Dlatego napisaliśmy wniosek do NFZ po to, by się ugiął i zrefundował zabieg w tym wyjątkowym przypadku. Tak nam też poradził lekarz. Niestety tak się nie stało, dostaliśmy odmowę i musieliśmy wziąć sprawy w swoje ręce. Tak powstała nasza strona internetowa. W ostatni piątek byłem jeszcze w NFZ-cie, a w poniedziałek ruszyła nasza akcja.
Deklaracje wsparcia na Facebooku, komentarze na wielu portalach – jest pan zaskoczony, jak ta akcja się rozwija?
Wręcz ogromnie zdumiony. Udzielałem się charytatywnie, bo jak ludzie pisali do firmy, żeby coś gdzieś wpłacić, to to robiłem. Ale nigdy nie sądziłem, że to może dotknąć mnie i że powstanie strony, profilu na Facebooku, tej całej otoczki, przyniesie taki rezultat. Teraz telefon się urywa, ludzie piszą maile, przyjeżdża telewizja. Niesamowite. Dziękuję wszystkim.
Ile się już udało uzbierać a ile nadal potrzeba?

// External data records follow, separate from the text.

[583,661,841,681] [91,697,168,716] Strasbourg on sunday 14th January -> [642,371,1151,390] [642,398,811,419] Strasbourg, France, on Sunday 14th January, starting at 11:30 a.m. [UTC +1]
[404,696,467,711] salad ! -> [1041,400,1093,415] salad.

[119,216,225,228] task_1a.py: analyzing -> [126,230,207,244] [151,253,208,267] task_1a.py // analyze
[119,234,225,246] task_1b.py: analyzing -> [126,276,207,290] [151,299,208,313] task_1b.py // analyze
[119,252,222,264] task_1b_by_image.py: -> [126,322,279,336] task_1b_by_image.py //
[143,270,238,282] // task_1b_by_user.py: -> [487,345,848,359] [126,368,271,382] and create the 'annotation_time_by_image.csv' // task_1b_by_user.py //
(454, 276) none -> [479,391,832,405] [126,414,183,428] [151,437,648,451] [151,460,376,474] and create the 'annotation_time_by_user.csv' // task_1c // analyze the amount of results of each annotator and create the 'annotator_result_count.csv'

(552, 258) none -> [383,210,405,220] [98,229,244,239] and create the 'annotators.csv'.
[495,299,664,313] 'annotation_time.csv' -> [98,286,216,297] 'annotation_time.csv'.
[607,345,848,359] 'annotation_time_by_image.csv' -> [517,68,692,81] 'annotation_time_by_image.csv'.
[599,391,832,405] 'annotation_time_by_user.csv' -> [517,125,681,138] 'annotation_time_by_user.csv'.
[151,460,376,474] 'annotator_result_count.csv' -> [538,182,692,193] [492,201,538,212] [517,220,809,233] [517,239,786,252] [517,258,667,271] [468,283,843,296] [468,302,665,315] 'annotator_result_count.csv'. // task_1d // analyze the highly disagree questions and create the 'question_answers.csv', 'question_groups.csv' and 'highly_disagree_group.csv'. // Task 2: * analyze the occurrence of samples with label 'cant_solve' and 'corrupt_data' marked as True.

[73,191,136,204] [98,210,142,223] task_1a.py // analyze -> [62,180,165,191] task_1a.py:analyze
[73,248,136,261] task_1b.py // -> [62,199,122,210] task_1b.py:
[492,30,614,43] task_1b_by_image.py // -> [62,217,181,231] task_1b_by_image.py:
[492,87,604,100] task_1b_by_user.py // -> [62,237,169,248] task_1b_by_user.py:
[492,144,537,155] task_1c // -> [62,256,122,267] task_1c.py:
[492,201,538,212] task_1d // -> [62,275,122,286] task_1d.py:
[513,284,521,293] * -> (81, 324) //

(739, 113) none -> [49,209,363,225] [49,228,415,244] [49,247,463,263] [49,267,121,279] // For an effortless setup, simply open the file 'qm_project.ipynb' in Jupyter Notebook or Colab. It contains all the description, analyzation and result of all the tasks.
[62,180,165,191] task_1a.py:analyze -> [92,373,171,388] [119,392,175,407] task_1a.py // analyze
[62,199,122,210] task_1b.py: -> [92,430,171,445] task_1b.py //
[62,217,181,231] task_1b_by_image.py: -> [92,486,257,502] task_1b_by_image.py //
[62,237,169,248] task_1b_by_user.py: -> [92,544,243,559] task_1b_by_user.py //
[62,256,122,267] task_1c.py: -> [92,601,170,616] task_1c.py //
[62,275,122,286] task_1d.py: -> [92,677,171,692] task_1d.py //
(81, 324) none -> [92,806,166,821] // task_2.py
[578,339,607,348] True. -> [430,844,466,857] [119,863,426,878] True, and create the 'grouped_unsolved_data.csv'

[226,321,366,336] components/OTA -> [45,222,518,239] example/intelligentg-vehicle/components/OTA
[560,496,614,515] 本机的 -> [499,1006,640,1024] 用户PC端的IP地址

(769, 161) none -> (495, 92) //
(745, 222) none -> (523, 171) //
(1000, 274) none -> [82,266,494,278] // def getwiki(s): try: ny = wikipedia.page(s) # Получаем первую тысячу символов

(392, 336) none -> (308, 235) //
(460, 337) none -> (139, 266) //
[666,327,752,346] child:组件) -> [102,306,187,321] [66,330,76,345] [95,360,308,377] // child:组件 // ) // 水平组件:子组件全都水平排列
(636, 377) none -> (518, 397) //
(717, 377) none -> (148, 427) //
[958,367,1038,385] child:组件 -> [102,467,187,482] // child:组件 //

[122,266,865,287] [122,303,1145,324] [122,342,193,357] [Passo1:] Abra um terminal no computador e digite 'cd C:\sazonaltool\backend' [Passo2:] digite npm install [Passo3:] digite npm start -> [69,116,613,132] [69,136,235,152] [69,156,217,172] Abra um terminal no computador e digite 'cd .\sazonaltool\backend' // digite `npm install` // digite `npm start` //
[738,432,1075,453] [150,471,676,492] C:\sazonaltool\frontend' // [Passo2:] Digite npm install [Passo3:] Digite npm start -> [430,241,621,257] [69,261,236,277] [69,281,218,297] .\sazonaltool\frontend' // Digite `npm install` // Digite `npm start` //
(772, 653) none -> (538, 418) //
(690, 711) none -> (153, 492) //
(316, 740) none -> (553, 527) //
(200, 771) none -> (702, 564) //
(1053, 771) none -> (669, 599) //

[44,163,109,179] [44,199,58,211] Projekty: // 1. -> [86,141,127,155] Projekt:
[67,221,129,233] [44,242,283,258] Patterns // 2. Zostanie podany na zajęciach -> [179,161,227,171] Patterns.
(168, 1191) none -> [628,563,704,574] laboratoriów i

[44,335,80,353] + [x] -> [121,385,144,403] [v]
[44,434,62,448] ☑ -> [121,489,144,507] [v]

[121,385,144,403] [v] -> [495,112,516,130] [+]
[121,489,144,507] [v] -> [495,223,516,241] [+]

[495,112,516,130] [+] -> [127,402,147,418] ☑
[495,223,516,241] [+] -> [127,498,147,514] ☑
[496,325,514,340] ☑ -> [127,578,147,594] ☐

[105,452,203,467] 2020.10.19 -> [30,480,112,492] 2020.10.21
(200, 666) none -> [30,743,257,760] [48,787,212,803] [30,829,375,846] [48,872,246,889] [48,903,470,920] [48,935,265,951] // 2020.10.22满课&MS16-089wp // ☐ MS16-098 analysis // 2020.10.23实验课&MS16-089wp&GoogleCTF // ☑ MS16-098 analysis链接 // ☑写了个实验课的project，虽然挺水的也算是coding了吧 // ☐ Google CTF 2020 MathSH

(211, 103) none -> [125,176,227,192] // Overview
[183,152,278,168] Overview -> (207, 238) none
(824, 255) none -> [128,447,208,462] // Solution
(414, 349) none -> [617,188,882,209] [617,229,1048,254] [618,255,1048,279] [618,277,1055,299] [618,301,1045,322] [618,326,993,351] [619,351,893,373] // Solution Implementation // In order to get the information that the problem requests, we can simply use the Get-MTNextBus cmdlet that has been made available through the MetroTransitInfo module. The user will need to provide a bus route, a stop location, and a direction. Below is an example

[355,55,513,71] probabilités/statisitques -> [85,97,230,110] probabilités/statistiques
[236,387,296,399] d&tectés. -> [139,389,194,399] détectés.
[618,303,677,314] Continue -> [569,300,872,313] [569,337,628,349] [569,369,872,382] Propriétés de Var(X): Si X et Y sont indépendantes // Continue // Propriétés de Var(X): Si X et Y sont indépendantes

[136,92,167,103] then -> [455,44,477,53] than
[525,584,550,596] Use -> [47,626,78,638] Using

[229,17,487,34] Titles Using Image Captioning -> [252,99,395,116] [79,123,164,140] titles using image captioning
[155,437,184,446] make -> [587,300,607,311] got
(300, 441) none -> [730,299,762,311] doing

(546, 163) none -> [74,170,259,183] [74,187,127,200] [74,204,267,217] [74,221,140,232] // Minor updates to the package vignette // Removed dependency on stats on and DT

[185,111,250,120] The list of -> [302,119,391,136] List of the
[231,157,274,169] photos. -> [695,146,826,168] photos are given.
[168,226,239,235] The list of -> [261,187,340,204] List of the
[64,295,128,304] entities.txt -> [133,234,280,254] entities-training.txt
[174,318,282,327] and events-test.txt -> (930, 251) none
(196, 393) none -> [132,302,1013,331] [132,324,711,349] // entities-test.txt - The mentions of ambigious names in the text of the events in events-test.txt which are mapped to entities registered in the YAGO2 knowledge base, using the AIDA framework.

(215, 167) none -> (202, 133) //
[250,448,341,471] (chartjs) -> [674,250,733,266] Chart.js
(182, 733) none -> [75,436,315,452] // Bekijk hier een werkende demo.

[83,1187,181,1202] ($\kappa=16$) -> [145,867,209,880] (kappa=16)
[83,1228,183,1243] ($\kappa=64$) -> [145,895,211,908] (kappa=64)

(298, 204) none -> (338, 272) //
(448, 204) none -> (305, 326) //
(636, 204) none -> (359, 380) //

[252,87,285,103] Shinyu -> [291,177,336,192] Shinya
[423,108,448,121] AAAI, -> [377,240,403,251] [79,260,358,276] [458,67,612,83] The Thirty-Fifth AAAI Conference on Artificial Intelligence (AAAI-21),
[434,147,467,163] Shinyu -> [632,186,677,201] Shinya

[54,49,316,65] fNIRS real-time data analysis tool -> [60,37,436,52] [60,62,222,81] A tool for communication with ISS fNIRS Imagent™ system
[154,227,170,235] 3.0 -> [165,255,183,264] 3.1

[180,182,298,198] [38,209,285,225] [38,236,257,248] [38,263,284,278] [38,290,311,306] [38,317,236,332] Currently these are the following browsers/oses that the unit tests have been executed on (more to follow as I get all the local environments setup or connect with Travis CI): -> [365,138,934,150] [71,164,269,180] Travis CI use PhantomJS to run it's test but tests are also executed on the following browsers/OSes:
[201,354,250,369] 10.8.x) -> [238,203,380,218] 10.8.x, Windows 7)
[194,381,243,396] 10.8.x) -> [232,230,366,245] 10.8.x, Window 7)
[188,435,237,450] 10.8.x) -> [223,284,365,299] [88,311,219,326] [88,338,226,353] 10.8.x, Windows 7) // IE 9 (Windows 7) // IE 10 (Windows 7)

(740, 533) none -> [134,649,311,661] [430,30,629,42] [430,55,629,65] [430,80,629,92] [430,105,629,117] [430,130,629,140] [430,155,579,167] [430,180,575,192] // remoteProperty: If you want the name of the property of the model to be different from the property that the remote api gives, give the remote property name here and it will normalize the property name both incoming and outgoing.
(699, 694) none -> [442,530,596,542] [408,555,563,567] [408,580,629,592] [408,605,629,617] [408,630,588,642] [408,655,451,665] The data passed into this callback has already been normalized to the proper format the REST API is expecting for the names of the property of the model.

W ciągu ostatnich trzech dni zebraliśmy około 68 tys. złotych. Część osób wpłaca też na fundację. Na początku było tak, że po prostu otworzyłem konto dla syna w banku. Nie byliśmy świadomi, że jest to półlegalne. Dostawaliśmy maile z ostrzeżeniem, że możemy mieć problemy. Ale też odezwał się europoseł, odzywali się komendant policji i prawnicy, z komunikatem: "skupcie się na organizowaniu pieniędzy, a potem pomożemy wam uregulować to prawnie". Tak robimy, ale mamy już konto w fundacji.
Trzeba zebrać 300-350 tys. złotych. Dokładna kwota będzie zależała od tego, jak przyjmie się ta metoda. To jest wstępna wycena. Na 18 lipca jesteśmy już umówieni w Londynie. Trochę oszukaliśmy szpital, bo nie powiedzieliśmy na początku, że nie mamy jeszcze pieniędzy. Moja siostra ustaliła z nimi, że będziemy płacić etapami. Przedwczoraj zgłosiła się też do nas kobieta, która podała nam namiar na klinikę w Nowym Jorku, gdyby ta metoda w Londynie nie zadziałała. Więc mamy jakieś wyjście awaryjne.
Jest pan rozgoryczony, że polski NFZ odmówił refundacji?
Na lekarzy złego słowa nie powiem. Mówili zresztą, że prędzej czy później ta metoda będzie dostępna w Polsce. Rozgoryczenie mam do NFZ, bo zgłosiłem się tam i jedyne, co zaproponowali, to usunięcie oka. Kobieta powiedziała mi, że są trzy opcje: chemia, laser i usunięcie oka. Nam został tylko jeden wariant i na to nie możemy się zgodzić. Nie wiem, dlaczego wolą usunąć dziecku ostatnie oczko i potem do końca życia płacić mu rentę, niż raz wyłożyć środki na operację.